Have you ever had the feeling that people are somehow getting worse over time? Or that the moral foundations of society are fraying as the years tick by?
Brand new research published in Nature explores the prevalence of this perception as well as the reasons why it may come to be.
Admittedly, this topic may seem slightly tangential to the issues I usually cover here. Typically, I use this column to discuss new findings in the space of behavioral science, especially as they relate to financial decision-making. But this project, even though it doesn’t fall specifically within the financial wheelhouse, feels so important and so relevant to so many areas of life, that I jumped at the opportunity to address it.
First, what do we even mean by morality? Though it may sound complex, simply put, morality is the way people treat others. When considering the concept, you can conjure up behaviors that range from the heinous to the empathetic. The issue, though, is how have those behaviors –or rather our perceptions of those behaviors –fared over the course of history?
Perceptions of Moral Decline Over Time
Survey researchers have been asking questions to get at these perceptions dating back to 1949. A representative question would be something like, “Do you think that over the last few decades our society has become less honest and ethical in its behavior, more honest and ethical or has there been no change in the extent to which people behave honestly and ethically?”.
In fact, as psychologists Adam Mastroianni and Daniel Gilbert found in their new paper (1), there have been 177 such questions aimed to capture feelings about morality, spanning a 70-year period and asked to over two hundred and twenty thousand Americans. On 84% of the questions, the majority of respondents believed that morality had been declining. In other words, regardless of when they were asked –be it 1949 or 2019 –people felt as though morality had been on a downward trend.

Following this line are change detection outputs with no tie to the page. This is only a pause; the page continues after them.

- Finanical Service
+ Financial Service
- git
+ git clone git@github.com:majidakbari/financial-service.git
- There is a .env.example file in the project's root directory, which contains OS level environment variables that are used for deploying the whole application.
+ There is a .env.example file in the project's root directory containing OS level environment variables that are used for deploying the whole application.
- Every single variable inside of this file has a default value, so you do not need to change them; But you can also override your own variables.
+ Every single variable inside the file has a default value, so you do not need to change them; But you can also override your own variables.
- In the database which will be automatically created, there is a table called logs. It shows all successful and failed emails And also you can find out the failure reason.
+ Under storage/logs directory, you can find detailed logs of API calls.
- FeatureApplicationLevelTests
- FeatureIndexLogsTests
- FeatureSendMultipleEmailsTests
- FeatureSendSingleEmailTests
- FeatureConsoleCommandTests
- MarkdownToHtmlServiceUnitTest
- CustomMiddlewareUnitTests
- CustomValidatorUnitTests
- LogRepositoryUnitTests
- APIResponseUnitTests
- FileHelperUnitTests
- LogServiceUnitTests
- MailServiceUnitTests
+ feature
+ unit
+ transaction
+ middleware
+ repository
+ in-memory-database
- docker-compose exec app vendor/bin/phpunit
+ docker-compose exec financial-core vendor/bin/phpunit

In a further study, Mastroianni and Gilbert found that these effects weren’t just specific to Americans: in 59 other nations, similar patterns occurred in surveys conducted between 1996 and 2007.

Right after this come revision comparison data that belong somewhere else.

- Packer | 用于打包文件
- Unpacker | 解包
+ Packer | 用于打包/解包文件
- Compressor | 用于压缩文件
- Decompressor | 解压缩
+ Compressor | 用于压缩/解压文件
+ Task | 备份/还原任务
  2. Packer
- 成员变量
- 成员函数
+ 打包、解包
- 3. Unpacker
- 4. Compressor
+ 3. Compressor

Is Morality Actually Declining?
People often hold the belief that morality has been declining, but is it? The objective answer seems to be “no.” Careful analyses of behaviors that would be considered extremely immoral –things like slavery, genocide, abuse, and the like –suggest that these immoral actions have decreased significantly in frequency over the last few centuries. Moreover, researchers have found that objective measures of cooperation have increased over a 60-year period beginning in 1956. But if morality isn’t actually declining, why do people see it as such?
The BEAM Mechanism
Biased Exposure and Memory (BEAM) is the mechanism Mastroianni and Gilbert identified that helps explain the perception of moral decline. This concept results from the interaction of two forces: biased exposure and biased memory.
Let’s look at biased exposure first. We are particularly likely to pay attention to negative information about the people around us; such information can be useful from a self-protection standpoint. The media, and perhaps in particular, social media algorithms, exacerbate this tendency by focusing on cases in which people act in negative ways.

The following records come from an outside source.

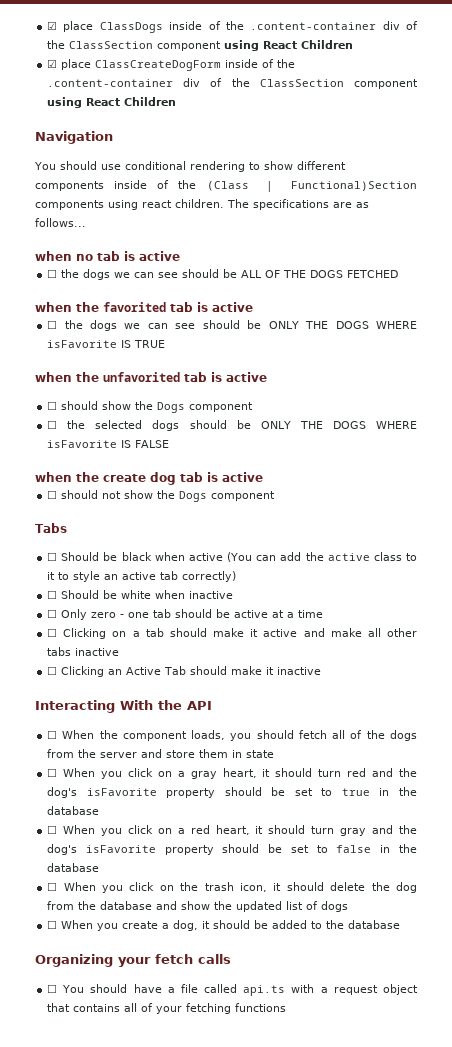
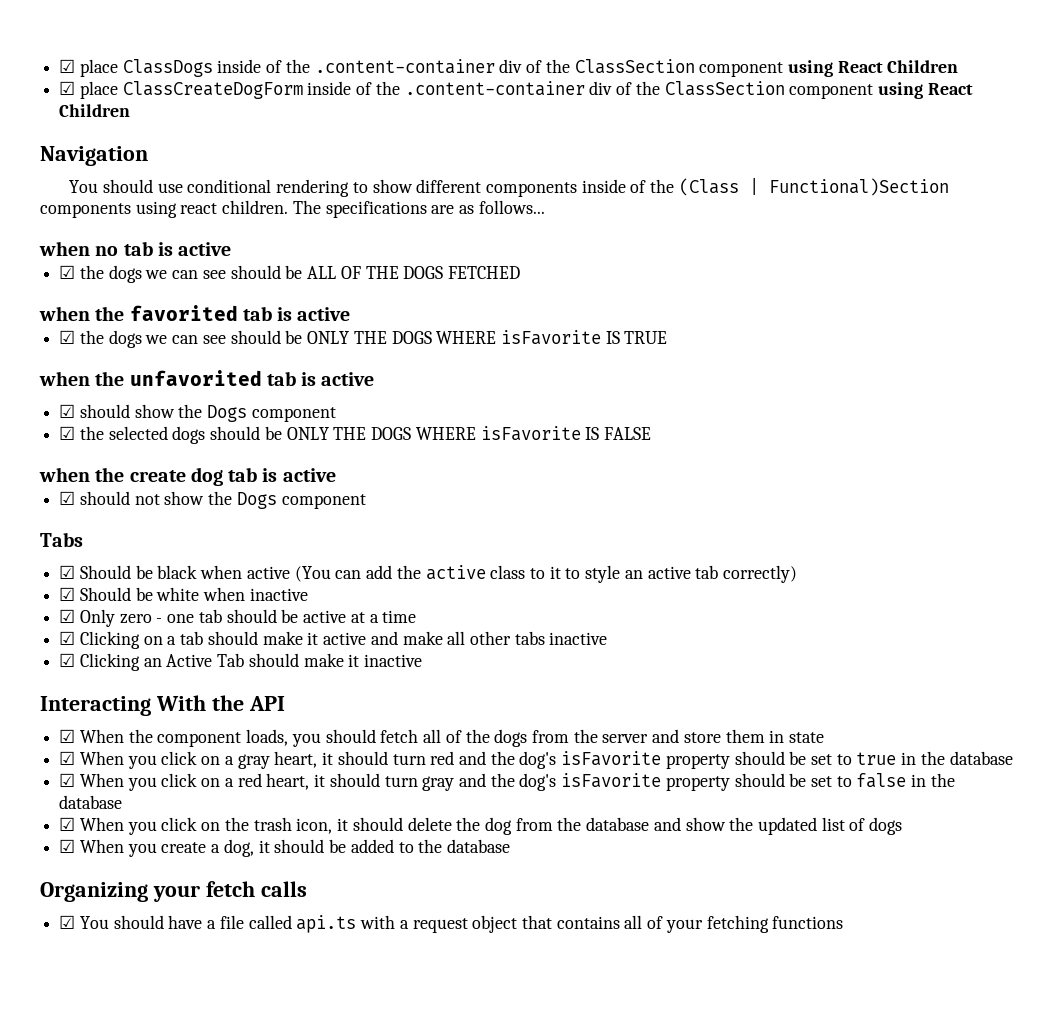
- ☐ the dogs we can see should be ALL OF THE DOGS FETCHED
+ ☑ the dogs we can see should be ALL OF THE DOGS FETCHED
- ☐ the dogs we can see should be ONLY THE DOGS WHERE isFavorite IS TRUE
+ ☑ the dogs we can see should be ONLY THE DOGS WHERE isFavorite IS TRUE
- ☐ should show the Dogs component
+ ☑ should show the Dogs component
- ☐ the selected dogs should be ONLY THE DOGS WHERE isFavorite IS FALSE
+ ☑ the selected dogs should be ONLY THE DOGS WHERE isFavorite IS FALSE
- ☐ should not show the Dogs component
+ ☑ should not show the Dogs component
- ☐ Should be black when active (You can add the active class to it to style an active tab correctly)
+ ☑ Should be black when active (You can add the active class to it to style an active tab correctly)
- ☐ Should be white when inactive
+ ☑ Should be white when inactive
- ☐ Only zero - one tab should be active at a time
+ ☑ Only zero - one tab should be active at a time
- ☐ Clicking on a tab should make it active and make all other tabs inactive
+ ☑ Clicking on a tab should make it active and make all other tabs inactive
- ☐ Clicking an Active Tab should make it inactive
+ ☑ Clicking an Active Tab should make it inactive
- ☐ When the component loads, you should fetch all of the dogs from the server and store them in state
+ ☑ When the component loads, you should fetch all of the dogs from the server and store them in state
- ☐ When you click on a gray heart, it should turn red and the dog's isFavorite property should be set to true in the database
+ ☑ When you click on a gray heart, it should turn red and the dog's isFavorite property should be set to true in the database
- ☐ When you click on a red heart, it should turn gray and the dog's isFavorite property should be set to false in the database
+ ☑ When you click on a red heart, it should turn gray and the dog's isFavorite property should be set to false in the database
- ☐ When you click on the trash icon, it should delete the dog from the database and show the updated list of dogs
+ ☑ When you click on the trash icon, it should delete the dog from the database and show the updated list of dogs
- ☐ When you create a dog, it should be added to the database
+ ☑ When you create a dog, it should be added to the database
- ☐ You should have a file called api.ts with a request object that contains all of your fetching functions
+ ☑ You should have a file called api.ts with a request object that contains all of your fetching functions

With regard to biased memory, we know from decades of work in cognitive psychology that negative memories fade faster than positive memories. For instance, when people are asked to remember positive and negative events from their past, negative incidents are more likely to be forgotten.
Taken together, these two forces (biased exposure and biased memory) combine to create an illusion of moral decline. We are biased to see the present as particularly negative and the past as particularly positive. Therefore, the only reasonable conclusion we can come to is that morality must be declining.
Implications of the BEAM Mechanism
The BEAM mechanism is immediately appealing not just for the light that it sheds on moral decline, but also for the promise it holds in explaining other related phenomena. Could our perceptions of the prevalence of social issues be similarly colored by our biased attention to negative information in the present and our concurrent tendency to forget or misremember such negative issues from the past? Applied to a macroeconomic context, could BEAM help explain why we sometimes overreact to –or at least over-attend to –present-day market volatility?
We can’t know for sure, but it certainly seems like a compelling possibility. It’s also suggestive of an important reminder: before we make a quick (and potentially biased) assessment of a solution, we would be wise to ask ourselves whether we’ve ever felt this way before.
Whether the focus is on morality or the markets, are our opinions about the way things have changed grounded in reality or based on biased perceptions? I, for one, know that I’ll forever think about the phrase “Is it just me, or…” differently than I have in the past. It’s a great reminder to try to stay aware of how these biases can materialize, and the self-checks we can use to avoid unnecessary knee-jerk reactions.